Il pop italiano torna in scena con forza, tra nuovi palchi e formule intime
Tra i protagonisti più attesi, molti dei quali rappresentano vere e proprio colonne della musica leggera italiana, spiccano ritorni e conferme. Annalese, dopo il successo del suo ultimo lavoro, si appresta a portare la seconda parte del suo tour nella nuovissima Arena Santa Giulia a Milano, struttura che verrà inaugurata proprio in occasione di questi grandi eventi. Un passaggio, il suo, che segna simbolicamente l’apertura di un nuovo spazio dedicato allo spettacolo. Contemporaneamente, Angelina Mango sceglie una strada diversa, optando per una dimensione più raccolta e intima, quella dei teatri, per il suo atteso comeback live, dimostrando come la varietà delle proposte sia uno dei tratti distintivi della stagione.
Dagli stadi ai social, l’attesa per i grandi eventi è già palpabile
La dimensione degli eventi, del resto, spazia senza soluzione di continuità dalla platea ristretta al kolossal da record. Ultimo, ad esempio, prepara un appuntamento di grandi proporzioni a Roma, mentre altri artisti hanno già annunciato tour che toccheranno le principali arene italiane. Achille Lauro, attraverso un messaggio social diffuso a Capodanno, ha parlato direttamente al suo pubblico, definendolo “famiglia” e annunciando con entusiasmo un anno di concerti negli stadi e nei palazzetti, un periodo che ha definito di attesa “da tutta la vita”. Quel che emerge, al di là dei singoli nomi, è un sentimento di partecipazione collettiva che viene alimentato anche attraverso questi canali diretti, creando un’aspettativa che va ben oltre la semplice data in calendario.

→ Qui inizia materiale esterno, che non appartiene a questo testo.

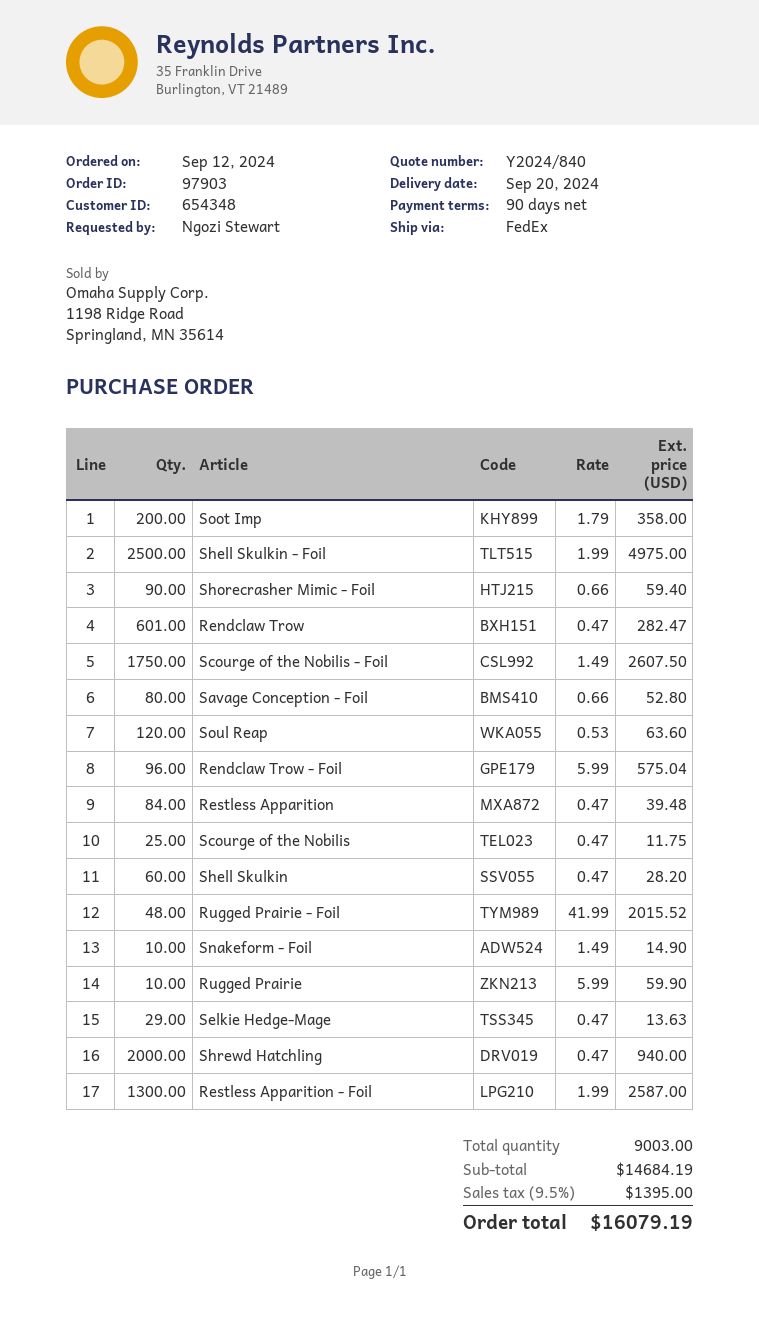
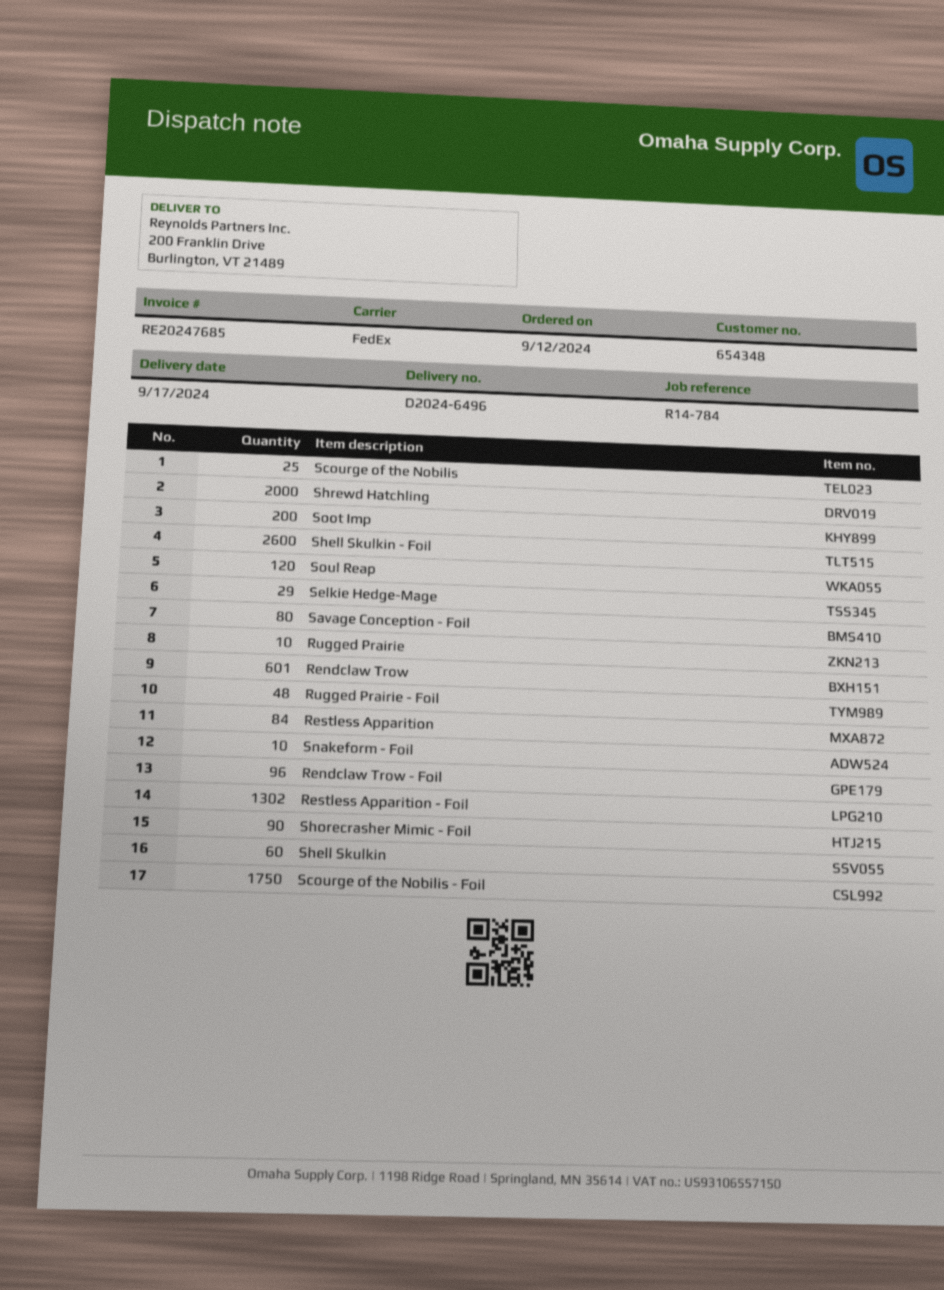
delivery date: 2024-09-20 -> 2024-09-17
Shell Skulkin - Foil: 2500 -> 2600
Restless Apparition - Foil: 1300 -> 1302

Un mosaico di generi per un pubblico sempre più ampio e variegato
La ricchezza della programmazione del 2026 risiede proprio nella sua eterogeneità. Accanto ai cantautori e alle voci del pop moderno, trovano spazio leggende consolidate della musica italiana come Giorgia e Renato Zero, che porteranno i loro show a Torino in una sorta di grande festa che richiama l’atmosfera del Festival di Sanremo. Il panorama internazionale, dal canto suo, contribuisce a rendere l’offerta ancor più globale, con annunci che vanno da Kanye West al ritorno di Tiziano Ferro, senza dimenticare il sempreverde Vasco Rossi. Questo mosaico di proposte, che include pop, rock, rap e sonorità sperimentali, dipinge l’immagine di un’Italia pronta a trasformarsi, per dodici mesi, nel paese dei concerti-record, dove la voglia di musica suonata e cantata insieme sembra essere l’unica, vera certezza.